Probably the most obvious item on this list. And yet, it deserves a mention.

Tea has been consumed for thousands of years and it trumps over coffee in many countries today.

Tea was, before coffee, the world’s favorite and most universal drink. It was popular in the far east as well as in the US. It was only until relatively recently that coffee became hugely popular.

So much so that coffee is almost as popular as tea now in some Asian countries which have been drinking tea for more than two thousand years you can find Starbucks-like coffee shops even in places like North Korea. That’s how popular it is.

As we mentioned earlier, there are three basic types of tea: white tea, green tea, and black tea.

When harvested very early, it is white tea.

There is no fermentation involved and the tea leaves are very young, which yields a very flavor that is prized because of its mildness and subtleness.

Green tea is harvested when the leaves are fully matured and has a much stronger flavor, is more complex, and yields a bolder brew.

Black tea is harvested even later and in some cases subjected to fermentation.

This helps the flavor to develop and more caffeine to naturally accumulate in the leaves.

White tea has the least amount of caffeine; then green tea, then black tea.

Chicory Root

Chicory root has a very long tradition of being used as a coffee substitute it was born at the same time as roasted barley tea, although chicory root has a more bitter flavor that could be said to resemble coffee the most.

Chicory root is quite bitter, unlike roasted barley, which is why chicory root hasn’t been used by itself.

It is mostly used in combination with coffee, mostly to make the coffee last longer. Or that was, at least, its use in the beginning.

Over time, people developed a taste for this combination which has a very distinct taste.

Chicory root with coffee was a big hit particularly in France, and French immigrants eventually brought it to the US.
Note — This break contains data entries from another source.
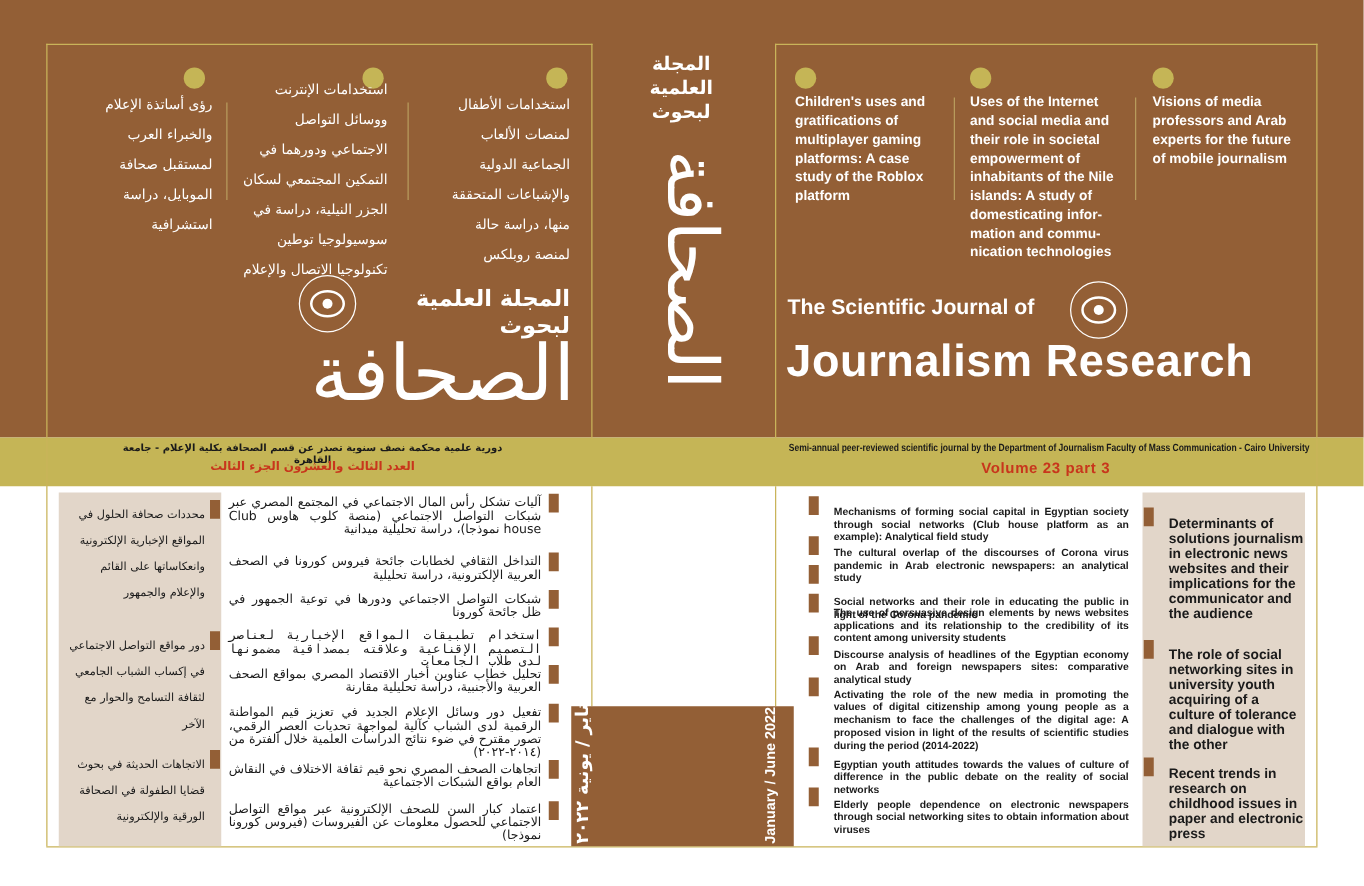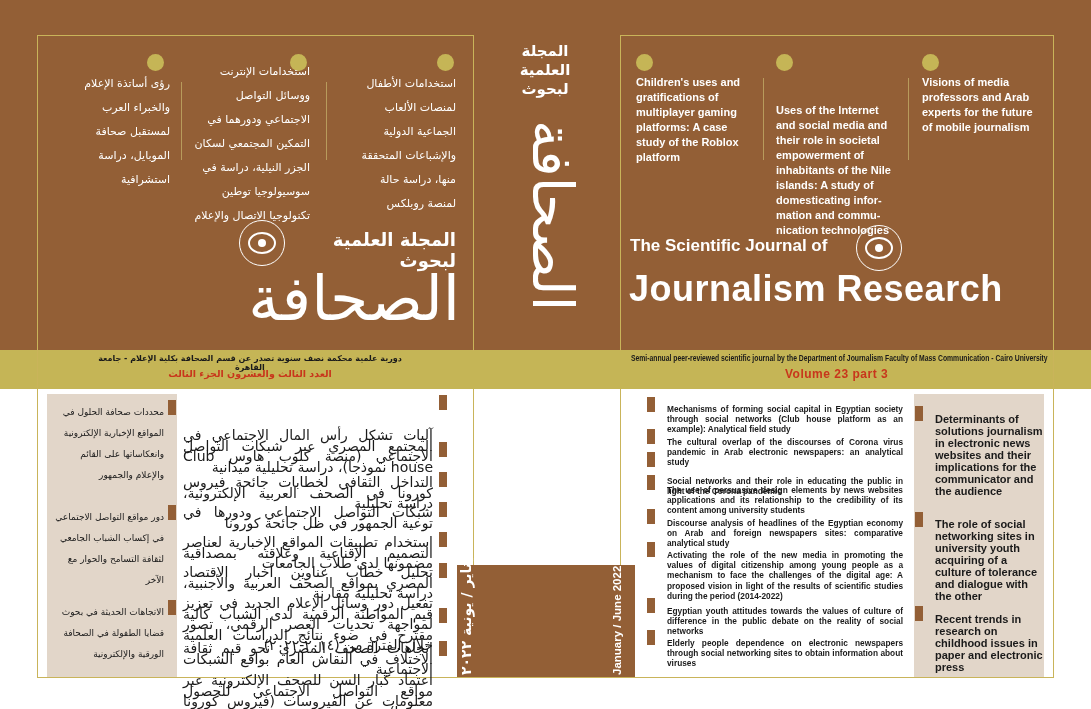--- a/index.html
+++ b/index.html
@@ -30,21 +30,21 @@
   .spine-ar-small { color:#fff; font-size:15px; font-weight:bold; text-align:center; line-height:19px; direction:rtl; font-family:"DejaVu Sans", sans-serif; }
   .spine-ar-big { color:#fff; font-size:56px; font-family:"DejaVu Sans", sans-serif; white-space:nowrap; }
   .spine-date { background:#935F36; }
   .vert-text { color:#fff; font-weight:bold; white-space:nowrap; transform-origin:left top; }
 
   
   .sidebar { background:#E2D6C9; }
   .marker { width:8px; height:15px; background:#935F36; }
   .en-item { font-size:8.3px; line-height:10.2px; color:#1a1a1a; text-align:justify; font-weight:bold; transform-origin:left top; }
   .en-side-item { font-size:11px; line-height:12px; color:#1a1a1a; font-weight:bold; }
-  .ar-item { font-size:14px; line-height:10.5px; color:#1a1a1a; direction:rtl; text-align:justify; font-family:"DejaVu Sans", sans-serif;margin-top:32px; }
+  .ar-item { font-size:10px; line-height:10.5px; color:#1a1a1a; direction:rtl; text-align:justify; font-family:"DejaVu Sans", sans-serif; }
   .ar-side-item { font-size:9px; line-height:21px; color:#1a1a1a; direction:rtl; text-align:right; font-family:"DejaVu Sans", sans-serif; }
 
   .emblem { border-radius:50%; border:1.5px solid #fff; box-sizing:border-box; display:flex; align-items:center; justify-content:center; }
   .emblem-inner { border-radius:50%; border:2px solid #fff; display:flex; align-items:center; justify-content:center; box-sizing:border-box; }
   .emblem-core { border-radius:50%; background:#fff; }
 </style>
 </head>
 <body>
 
 <div class="abs brown-top"></div>
@@ -58,21 +58,21 @@
 <div class="abs gold-line-v" style="left:1053px; top:35px; height:642px;"></div>
 <div class="abs gold-line-v" style="left:473px; top:389px; height:176px;"></div>
 <div class="abs gold-line-v" style="left:620px; top:389px; height:176px;"></div>
 <div class="abs gold-line-h" style="left:37px; top:677px; width:1017px;"></div>
 
 <div class="abs dot" style="left:636px; top:54px;"></div>
 <div class="abs en-col" style="left:636px; top:75px;">Children's uses and gratifications of multiplayer gaming platforms: A case study of the Roblox platform</div>
 <div class="abs en-divider" style="left:763px; top:78px; height:82px;"></div>
 
 <div class="abs dot" style="left:776px; top:54px;"></div>
-<div class="abs en-col" style="left:776px; top:75px;margin-top:28px;">Uses of the Internet and social media and their role in societal empowerment of inhabitants of the Nile islands: A study of domesticating infor-mation and commu-nication technologies</div>
+<div class="abs en-col" style="left:776px; top:75px;">Uses of the Internet and social media and their role in societal empowerment of inhabitants of the Nile islands: A study of domesticating infor-mation and commu-nication technologies</div>
 <div class="abs en-divider" style="left:908px; top:78px; height:82px;"></div>
 
 <div class="abs dot" style="left:922px; top:54px;"></div>
 <div class="abs en-col" style="left:922px; top:75px; width:120px;">Visions of media professors and Arab experts for the future of mobile journalism</div>
 
 <div class="abs en-title-small" style="left:630px; top:236px;">The Scientific Journal of</div>
 <div class="abs emblem" style="left:856px; top:225px; width:46px; height:46px;">
   <div class="emblem-inner" style="width:28px; height:22px;">
       <div class="emblem-core" style="width:8px; height:8px;"></div>
     </div>
@@ -160,21 +160,21 @@
   <div class="abs marker" style="left:439px; top:395px;"></div>
   <div class="abs ar-item" style="left:183px; top:398px; width:250px;">آليات تشكل رأس المال الاجتماعي في المجتمع المصري عبر شبكات التواصل الاجتماعي (منصة كلوب هاوس Club house نموذجا)، دراسة تحليلية ميدانية</div>
 
   <div class="abs marker" style="left:439px; top:442px;"></div>
   <div class="abs ar-item" style="left:183px; top:445px; width:250px;">التداخل الثقافي لخطابات جائحة فيروس كورونا في الصحف العربية الإلكترونية، دراسة تحليلية</div>
 
   <div class="abs marker" style="left:439px; top:472px;"></div>
   <div class="abs ar-item" style="left:183px; top:475px; width:250px;">شبكات التواصل الاجتماعي ودورها في توعية الجمهور في ظل جائحة كورونا</div>
 
   <div class="abs marker" style="left:439px; top:502px;"></div>
-  <div class="abs ar-item" style="left:183px; top:505px; width:250px;">استخدام تطبيقات المواقع الإخبارية لعناصر التصميم الإقناعية وعلاقته بمصداقية مضمونها لدى طلاب الجامعات</div>
+  <div class="abs ar-item" style="left:183px; top:505px; width:250px;font-family:Liberation Mono, monospace;">استخدام تطبيقات المواقع الإخبارية لعناصر التصميم الإقناعية وعلاقته بمصداقية مضمونها لدى طلاب الجامعات</div>
 
   <div class="abs marker" style="left:439px; top:532px;"></div>
   <div class="abs ar-item" style="left:183px; top:535px; width:250px;">تحليل خطاب عناوين أخبار الاقتصاد المصري بمواقع الصحف العربية والأجنبية، دراسة تحليلية مقارنة</div>
 
   <div class="abs marker" style="left:439px; top:563px;"></div>
   <div class="abs ar-item" style="left:183px; top:566px; width:250px;">تفعيل دور وسائل الإعلام الجديد في تعزيز قيم المواطنة الرقمية لدى الشباب كآلية لمواجهة تحديات العصر الرقمي، تصور مقترح في ضوء نتائج الدراسات العلمية خلال الفترة من (٢٠١٤-٢٠٢٢)</div>
 
   <div class="abs marker" style="left:439px; top:608px;"></div>
   <div class="abs ar-item" style="left:183px; top:611px; width:250px;">اتجاهات الصحف المصري نحو قيم ثقافة الاختلاف في النقاش العام بواقع الشبكات الاجتماعية</div>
New Orleans was at one point where most French immigrants concentrated, and when the state was facing some problems with trade, the French put this old trick to work to help make their reserves last longer.

The result? A classic New Orleans beverage that became an instant classic and has a lot of drinkers nowadays. It’s Café Du Monde.

So there you have them. The best coffee alternatives out there. If you’re trying to cut back on coffee, then this list is going to be your best friend during that journey!

Remember: don’t try to go cold turkey. Instead, phase it out bit by bit so that your body doesn’t feel it so much.

And try all of the options on this list! Even if some of them don’t sound appealing on paper, you just might surprise yourself and discover a new favorite beverage.